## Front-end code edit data

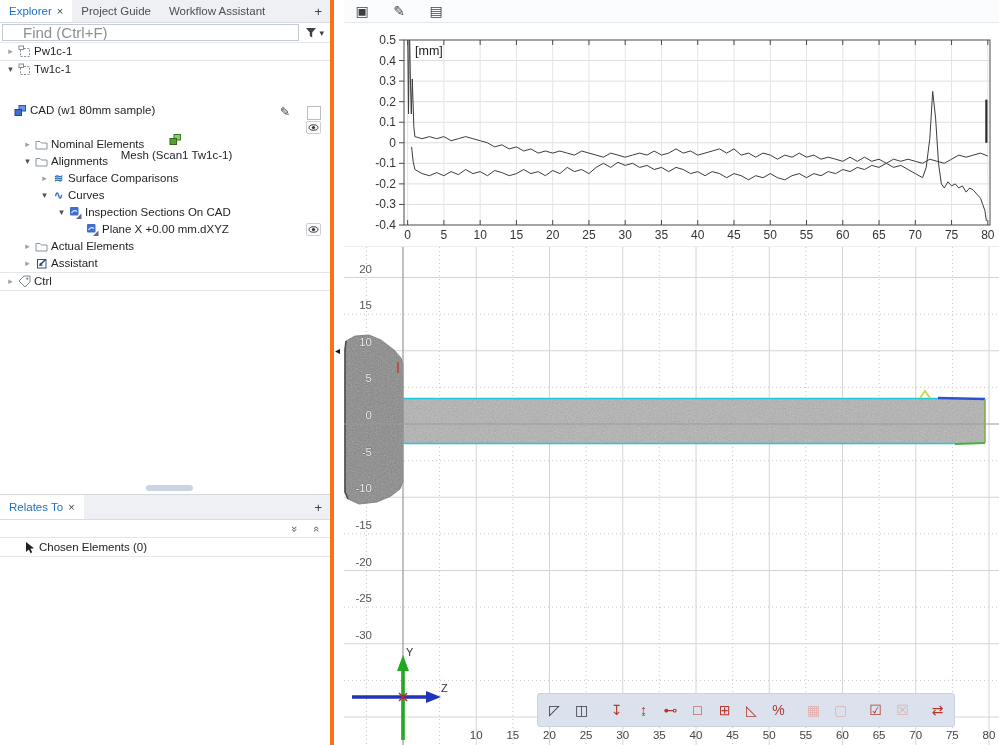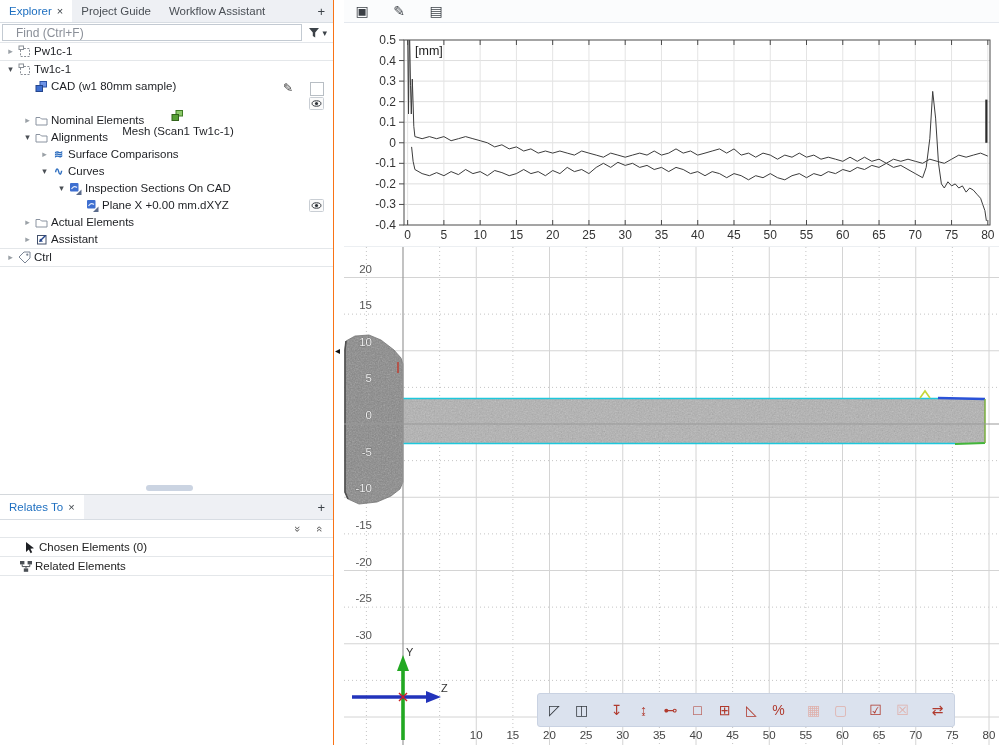--- a/index.html
+++ b/index.html
@@ -1,25 +1,25 @@
 <!DOCTYPE html>
 <html><head>
 <meta charset="utf-8">
 <style>
   html,body{margin:0;padding:0;background:#fff;}
   #app{position:relative;width:999px;height:745px;background:#fff;font-family:"Liberation Sans",sans-serif;overflow:hidden;color:#222;}
   
-  #left-panel{position:absolute;left:0;top:0;width:334px;height:745px;background:#fff;border-right:1px solid #f97316;box-sizing:border-box;}
+  #left-panel{position:absolute;left:0;top:0;width:334px;height:745px;background:#fff;border-right:4px solid #f97316;box-sizing:border-box;}
   .tabbar{position:relative;height:22px;background:#eef0f4;border-bottom:1px solid #d8dde3;display:flex;align-items:stretch;font-size:11.5px;}
   .tab{display:flex;align-items:center;gap:5px;padding:0 9px;color:#4a4f55;cursor:default;white-space:nowrap;}
   .tab.active{background:#fff;color:#1e6fc0;}
   .tab .close{color:#3c4248;font-size:11px;}
   .newtab{margin-left:auto;padding:0 8px;display:flex;align-items:center;color:#3c4248;font-size:13px;}
   #find-row{height:19px;border-bottom:1px solid #e3e6ea;display:flex;align-items:center;background:#fff;}
-  #find-input{flex:1;height:15px;margin:1px 2px;border:1px solid #c3cad2;font-size:12px;padding:0 13px;color:#222;outline:none;font-family:"Liberation Sans",sans-serif;}
+  #find-input{flex:1;height:15px;margin:1px 2px;border:1px solid #c3cad2;font-size:15px;padding:0 20px;color:#222;outline:none;font-family:"Liberation Sans",sans-serif;}
   #find-input::placeholder{color:#8a8f98;}
   .funnel-wrap{display:flex;align-items:center;gap:2px;padding:0 6px 0 4px;}
   .caret{font-size:9px;color:#3c4248;}
   
   #tree{font-size:11.5px;}
   .tree-row{position:relative;height:17px;line-height:17px;display:flex;align-items:center;white-space:nowrap;}
   .tree-row.sep{border-bottom:1px solid #e4e7ea;}
   .arrow{width:13px;display:inline-block;text-align:center;font-size:9px;flex:0 0 13px;}
   .arrow.c{color:#9aa0a6;}
   .arrow.e{color:#4a4f55;}
@@ -99,21 +99,21 @@
         <div class="tree-row" style="padding-left: 4px;">
           <span class="arrow e">▾</span>
           <span class="ticon">
             <svg width="13" height="13" viewBox="0 0 13 13">
               <rect x="2.5" y="3.5" width="9" height="8" fill="none" stroke="#8a8f96" stroke-dasharray="2 1.4"></rect>
               <rect x="1" y="1" width="4.5" height="3.5" fill="#fff" stroke="#8a8f96"></rect>
             </svg>
           </span>
           <span class="tlabel">Tw1c-1</span>
         </div>
-        <div class="tree-row" style="padding-left: 21px;">
+        <div class="tree-row" style=" margin-top: 24px;">
           <span class="arrow e"></span>
           <span class="ticon">
             <svg width="13" height="13" viewBox="0 0 13 13">
               <rect x="5" y="1.5" width="6.5" height="5.5" fill="#6e93e6" stroke="#2c54a8"></rect>
               <rect x="1" y="5.5" width="6.5" height="6" fill="#3e6fd0" stroke="#24458c"></rect>
             </svg>
           </span>
           <span class="tlabel">CAD (w1 80mm sample)</span>
           <span class="trail" style="right: 9px; gap: 17px;">
             <span class="pencil">✎</span>
@@ -244,31 +244,20 @@
         <span class="dchev">«</span>
       </div>
       <div id="relates-rows">
           <div class="rel-row">
             <span class="ticon" style="margin-left: 22px;">
               <svg width="12" height="13" viewBox="0 0 12 13">
                 <polygon points="2,1 2,11 4.8,8.6 6.6,12.2 8.2,11.3 6.4,7.8 10,7.3" fill="#1d1f23"></polygon>
               </svg>
             </span>
             <span style="padding-left: 2px;">Chosen Elements (0)</span>
-          </div>
-          <div class="rel-row">
-            <span class="ticon" style="margin-left: 18px;">
-              <svg width="14" height="13" viewBox="0 0 14 13">
-                <rect x="1" y="1" width="4.4" height="3.4" fill="#4a4f55"></rect>
-                <rect x="8.6" y="1" width="4.4" height="3.4" fill="#4a4f55"></rect>
-                <rect x="4.8" y="8.4" width="4.4" height="3.4" fill="#4a4f55"></rect>
-                <path d="M3.2 4.4 V6.6 H10.8 V4.4 M7 6.6 V8.4" fill="none" stroke="#4a4f55"></path>
-              </svg>
-            </span>
-            <span style="padding-left: 2px;">Related Elements</span>
           </div>
         </div>
     </div>
   </div>
 
   <div id="splitter">
     <span class="tri">◂</span>
   </div>
 
   <div id="right">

## WHAT YOU HAVE TO DO
Without the pictures, reproduce the entries exactly.

## TASK RESPONSE
--- a/index.html
+++ b/index.html
@@ -1,25 +1,25 @@
 <!DOCTYPE html>
 <html><head>
 <meta charset="utf-8">
 <style>
   html,body{margin:0;padding:0;background:#fff;}
   #app{position:relative;width:999px;height:745px;background:#fff;font-family:"Liberation Sans",sans-serif;overflow:hidden;color:#222;}
   
-  #left-panel{position:absolute;left:0;top:0;width:334px;height:745px;background:#fff;border-right:1px solid #f97316;box-sizing:border-box;}
+  #left-panel{position:absolute;left:0;top:0;width:334px;height:745px;background:#fff;border-right:4px solid #f97316;box-sizing:border-box;}
   .tabbar{position:relative;height:22px;background:#eef0f4;border-bottom:1px solid #d8dde3;display:flex;align-items:stretch;font-size:11.5px;}
   .tab{display:flex;align-items:center;gap:5px;padding:0 9px;color:#4a4f55;cursor:default;white-space:nowrap;}
   .tab.active{background:#fff;color:#1e6fc0;}
   .tab .close{color:#3c4248;font-size:11px;}
   .newtab{margin-left:auto;padding:0 8px;display:flex;align-items:center;color:#3c4248;font-size:13px;}
   #find-row{height:19px;border-bottom:1px solid #e3e6ea;display:flex;align-items:center;background:#fff;}
-  #find-input{flex:1;height:15px;margin:1px 2px;border:1px solid #c3cad2;font-size:12px;padding:0 13px;color:#222;outline:none;font-family:"Liberation Sans",sans-serif;}
+  #find-input{flex:1;height:15px;margin:1px 2px;border:1px solid #c3cad2;font-size:15px;padding:0 20px;color:#222;outline:none;font-family:"Liberation Sans",sans-serif;}
   #find-input::placeholder{color:#8a8f98;}
   .funnel-wrap{display:flex;align-items:center;gap:2px;padding:0 6px 0 4px;}
   .caret{font-size:9px;color:#3c4248;}
   
   #tree{font-size:11.5px;}
   .tree-row{position:relative;height:17px;line-height:17px;display:flex;align-items:center;white-space:nowrap;}
   .tree-row.sep{border-bottom:1px solid #e4e7ea;}
   .arrow{width:13px;display:inline-block;text-align:center;font-size:9px;flex:0 0 13px;}
   .arrow.c{color:#9aa0a6;}
   .arrow.e{color:#4a4f55;}
@@ -99,21 +99,21 @@
         <div class="tree-row" style="padding-left: 4px;">
           <span class="arrow e">▾</span>
           <span class="ticon">
             <svg width="13" height="13" viewBox="0 0 13 13">
               <rect x="2.5" y="3.5" width="9" height="8" fill="none" stroke="#8a8f96" stroke-dasharray="2 1.4"></rect>
               <rect x="1" y="1" width="4.5" height="3.5" fill="#fff" stroke="#8a8f96"></rect>
             </svg>
           </span>
           <span class="tlabel">Tw1c-1</span>
         </div>
-        <div class="tree-row" style="padding-left: 21px;">
+        <div class="tree-row" style=" margin-top: 24px;">
           <span class="arrow e"></span>
           <span class="ticon">
             <svg width="13" height="13" viewBox="0 0 13 13">
               <rect x="5" y="1.5" width="6.5" height="5.5" fill="#6e93e6" stroke="#2c54a8"></rect>
               <rect x="1" y="5.5" width="6.5" height="6" fill="#3e6fd0" stroke="#24458c"></rect>
             </svg>
           </span>
           <span class="tlabel">CAD (w1 80mm sample)</span>
           <span class="trail" style="right: 9px; gap: 17px;">
             <span class="pencil">✎</span>
@@ -244,31 +244,20 @@
         <span class="dchev">«</span>
       </div>
       <div id="relates-rows">
           <div class="rel-row">
             <span class="ticon" style="margin-left: 22px;">
               <svg width="12" height="13" viewBox="0 0 12 13">
                 <polygon points="2,1 2,11 4.8,8.6 6.6,12.2 8.2,11.3 6.4,7.8 10,7.3" fill="#1d1f23"></polygon>
               </svg>
             </span>
             <span style="padding-left: 2px;">Chosen Elements (0)</span>
-          </div>
-          <div class="rel-row">
-            <span class="ticon" style="margin-left: 18px;">
-              <svg width="14" height="13" viewBox="0 0 14 13">
-                <rect x="1" y="1" width="4.4" height="3.4" fill="#4a4f55"></rect>
-                <rect x="8.6" y="1" width="4.4" height="3.4" fill="#4a4f55"></rect>
-                <rect x="4.8" y="8.4" width="4.4" height="3.4" fill="#4a4f55"></rect>
-                <path d="M3.2 4.4 V6.6 H10.8 V4.4 M7 6.6 V8.4" fill="none" stroke="#4a4f55"></path>
-              </svg>
-            </span>
-            <span style="padding-left: 2px;">Related Elements</span>
           </div>
         </div>
     </div>
   </div>
 
   <div id="splitter">
     <span class="tri">◂</span>
   </div>
 
   <div id="right">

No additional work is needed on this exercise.